Yes, this can be solved in polynomial time. Here is an algorithm.

To rephrase the problem statement:

• We are given a basis $$P_1,\dots,P_k \in \text{Sym}(n)$$ of $$k$$ random permutations on $$\{1,2,\dots,n\}$$. We are also given a random permutation $$Q \in \text{Sym}(n)$$, the target, and we want to find a product of a sequence of $$P$$'s that yields $$Q$$. We want the total running time and the length of the sequence to be polynomial.

The algorithm:

• Step 1. Expand the basis so $$k\ge 100 n^3$$. This can be readily done: we take $$b$$ to be a bit larger than $$2 \lg(100 n^3) + \lg(n!)$$ and generate $$100 n^3$$ random length-$$b$$ sequences of basis elements. Call the product of the $$i$$th sequence $$P'_i$$. Note that the $$P'_i$$'s look more or less like $$100 n^3$$ independent random permutations. Thus, we can add all the $$P'_i$$'s to the basis, and any sequence that uses the $$P'_i$$'s can be re-expressed as a sequence over the $$P_i$$'s (at the cost of increasing the sequence length by a factor $$b$$).

After Step 1, we can assume that $$k \ge 100 n^3$$.

• Step 2. Generate all transpositions $$(i,j) \in \text{Sym}(n)$$. We'll treat each such transposition as the target and find a way to express it as a product over the basis elements. There are $$C(n,2)$$ such transpositions, so we'll repeat the following step $$C(n,2)$$ times, once for each desired transposition.

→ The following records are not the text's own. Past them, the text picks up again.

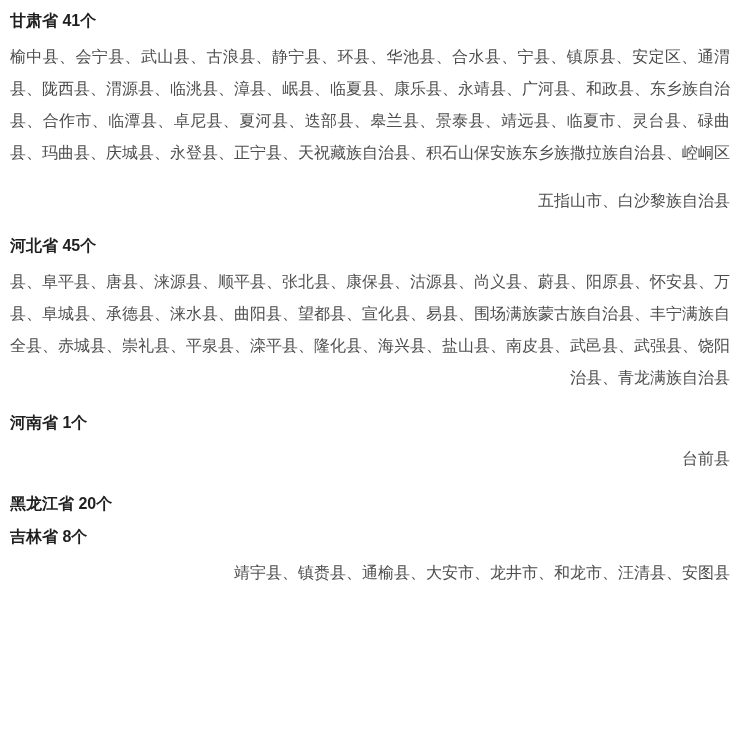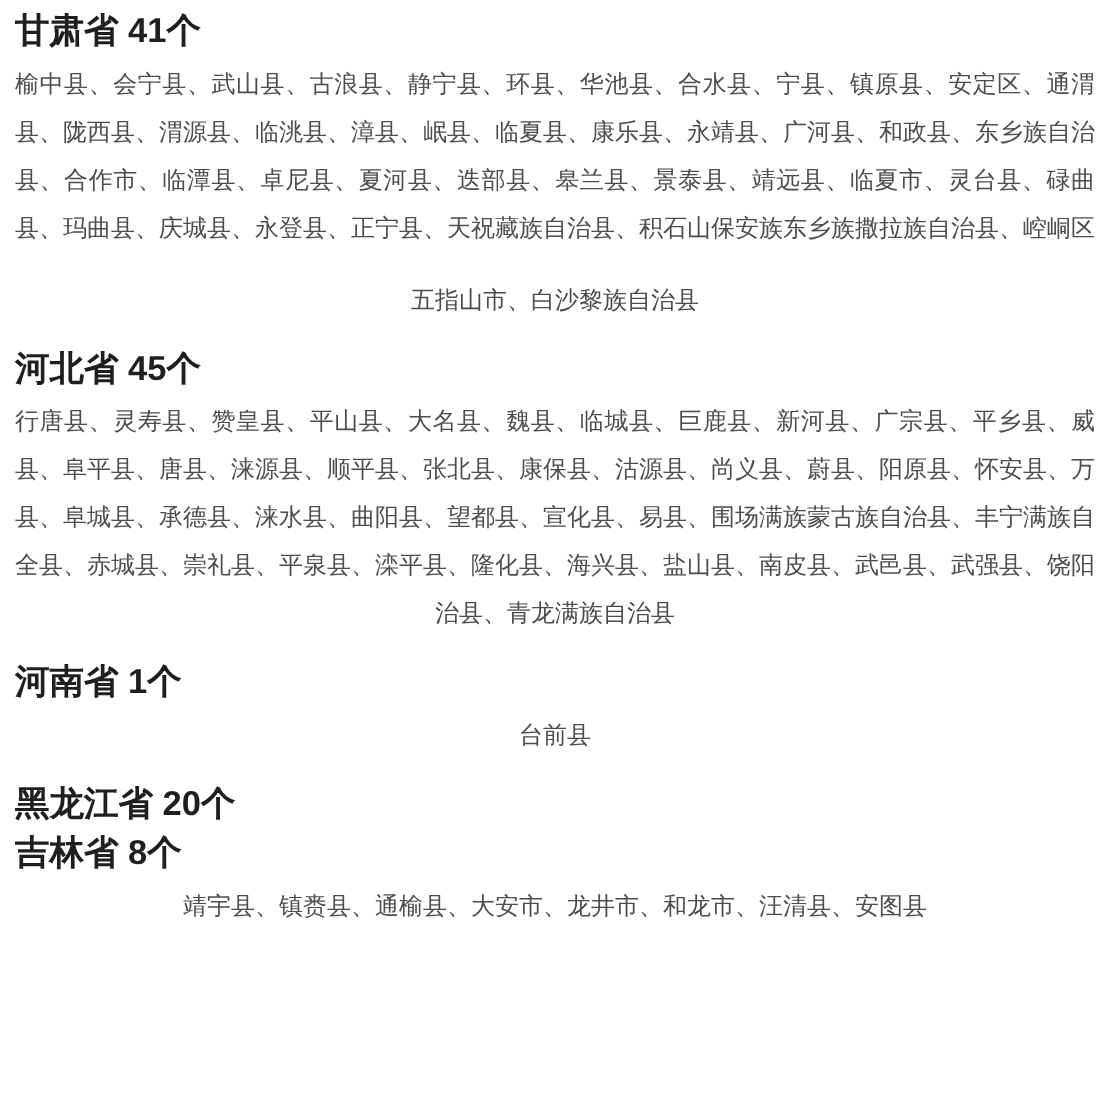--- a/index.html
+++ b/index.html
@@ -9,34 +9,34 @@
   }
   body {
     width: 740px;
     height: 738px;
     box-sizing: border-box;
     padding: 8px 10px;
     font-family: "Liberation Sans", sans-serif;
     overflow: hidden;
   }
   .province-heading {
-    font-size: 23px;
+    font-size: 16px;
     line-height: 25px;
     font-weight: 700;
     color: #1f1f1f;
     margin: 0 0 8px 0;
   }
   .county-para {
     margin: 0 0 16px 0;
   }
   .county-line {
     font-size: 16px;
     line-height: 32px;
     color: #4d4d4d;
-    text-align: center;
+    text-align: right;
     white-space: normal;
   }
   .county-line.fill {
     text-align: justify;
     text-align-last: justify;
   }
 </style>
 </head>
 <body>
 
@@ -54,21 +54,20 @@
 
   <section>
     <div class="county-para">
       <div class="county-line">五指山市、白沙黎族自治县</div>
     </div>
   </section>
 
   <section>
     <h3 class="province-heading">河北省 45个</h3>
     <div class="county-para">
-      <div class="county-line fill">行唐县、灵寿县、赞皇县、平山县、大名县、魏县、临城县、巨鹿县、新河县、广宗县、平乡县、威</div>
       <div class="county-line fill">县、阜平县、唐县、涞源县、顺平县、张北县、康保县、沽源县、尚义县、蔚县、阳原县、怀安县、万</div>
       <div class="county-line fill">县、阜城县、承德县、涞水县、曲阳县、望都县、宣化县、易县、围场满族蒙古族自治县、丰宁满族自</div>
       <div class="county-line fill">全县、赤城县、崇礼县、平泉县、滦平县、隆化县、海兴县、盐山县、南皮县、武邑县、武强县、饶阳</div>
       <div class="county-line">治县、青龙满族自治县</div>
     </div>
   </section>
 
   <section>
     <h3 class="province-heading">河南省 1个</h3>
     <div class="county-para">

Suppose we are trying to generate the transposition $$(1,2)$$, i.e., the permutation that swaps 1 and 2 and leaves all other elements unchanged. For simplicity, I'm going to assume $$n$$ is odd, but this can be generalized to even $$n$$, too. We're going to look for a basis element that is good. Call a basis element $$P$$ good if the cycle structure of $$P$$ is $$(1,2), (3,\dots)$$. In other words, $$P$$ has to contain exactly two cycles: the 2-cycle $$(1,2)$$, and a $$n-2$$-cycle that visits all of the other elements. Or, to put it another way, $$P(1)=2$$, $$P(2)=1$$, and the orbit of 3 is $$\{3,4,\dots,n\}$$. Note that if $$P$$ is good, then $$P^{n-2}=(1,2)$$. Also, a random permutation is good with probability $$(n-3)!/n! \approx 1/n^3$$, so with high probability there is at least one good basis element. Thus we can readily find a way to generate the transposition $$(1,2)$$ using a sequence of length $$n-2$$. By symmetry, we can do the same for any other transposition. Repeating this procedure $$n(n-1)/2$$ times yields a way to generate all the transpositions.

• Step 3. Express $$Q$$ as a product of transpositions. It is easy to express any permutation over $$\{1,\dots,n\}$$ as a product of at most $$n$$ transpositions: just find its cycle structure, then express each cycle of length $$l$$ as a product of $$l-1$$ transpositions. Since in step 2 we figured out how to express each transposition as a product over the basis elements, this gives us a way to express $$Q$$, too.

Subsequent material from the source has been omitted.